Bagaimana dengan caramu? Kamu belum bisa menemukannya? Tanya hatimu? Apa yang bisa meredam amarahmu? Jangan bilang: cewekku yang bisa mengendalikan aku. Mungkin iya, tapi hanya sementara selagi masih ada cewekmu, kalau tak ada? Itu bukan cara yang aku bilang tadi. Orang lain bukan cara terbaik untuk mengubah dirimu, ia hanya sebagai perantara yang sifatnya sementara. Seperti halnya diriku yang mencoba menunjukkanmu jalan, aku hanya seorang perantara untukmu.
Kamu harus menemukan cara itu dari dalam dirimu sendiri, sampai mati kamu harus menemukannya. Seperti caraku dengan menggunakan diary. Kamu harus mencarinya biar tak merugikan orang lain seumur hidupmu. Harus! Aku tunggu ya. Aku ingin melihatmu menjadi orang sukses suatu hari nanti.
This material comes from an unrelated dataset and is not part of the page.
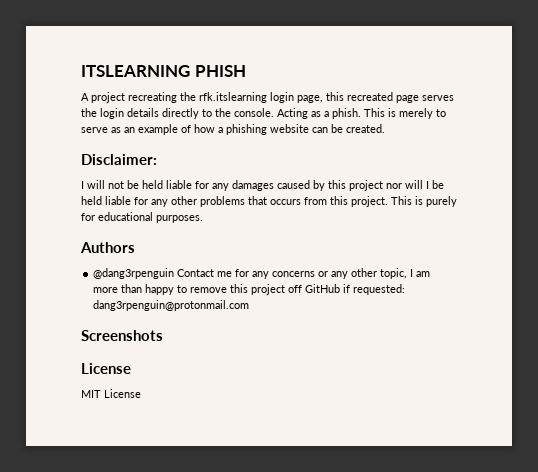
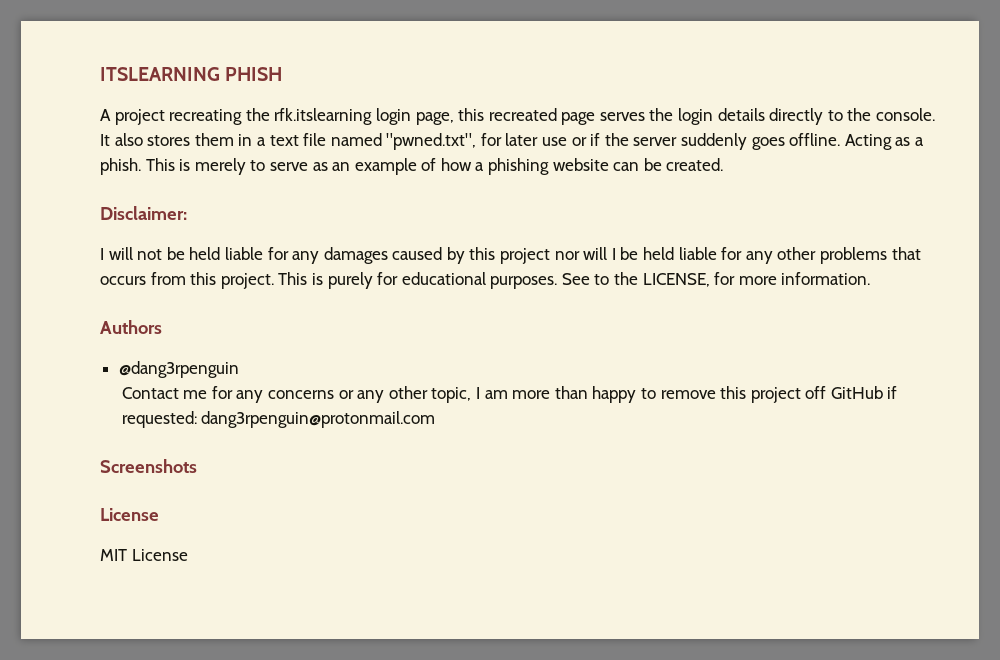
(274, 112) none -> [100,133,841,150] It also stores them in a text file named "pwned.txt", for later use or if the server suddenly goes offline.
(203, 219) none -> [561,272,871,287] See to the LICENSE, for more information.
(175, 273) none -> (239, 369) //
Untuk jangka pendek, aku ingin melihatmu tetap di SMAN 10 Batanghari hingga lulus sekolah nanti. Tunjukan bahwa kamu seorang pejuang Rifando yang terhormat bukan Rifando yang cemen, kalah dan lari dari nasib. Selamat berlibur!

Tertanda,
Puteri Soraya Mansur
*Surat ini tak sampai pada Rifando. Akhirnya aku menyampaikan pesan ini melalui lisan saja, beberapa hari sebelum ia menerima rapor: Naik kelas bersyarat (pindah sekolah). Mungkin itu pelajaran dan keputusan terbaik buatnya.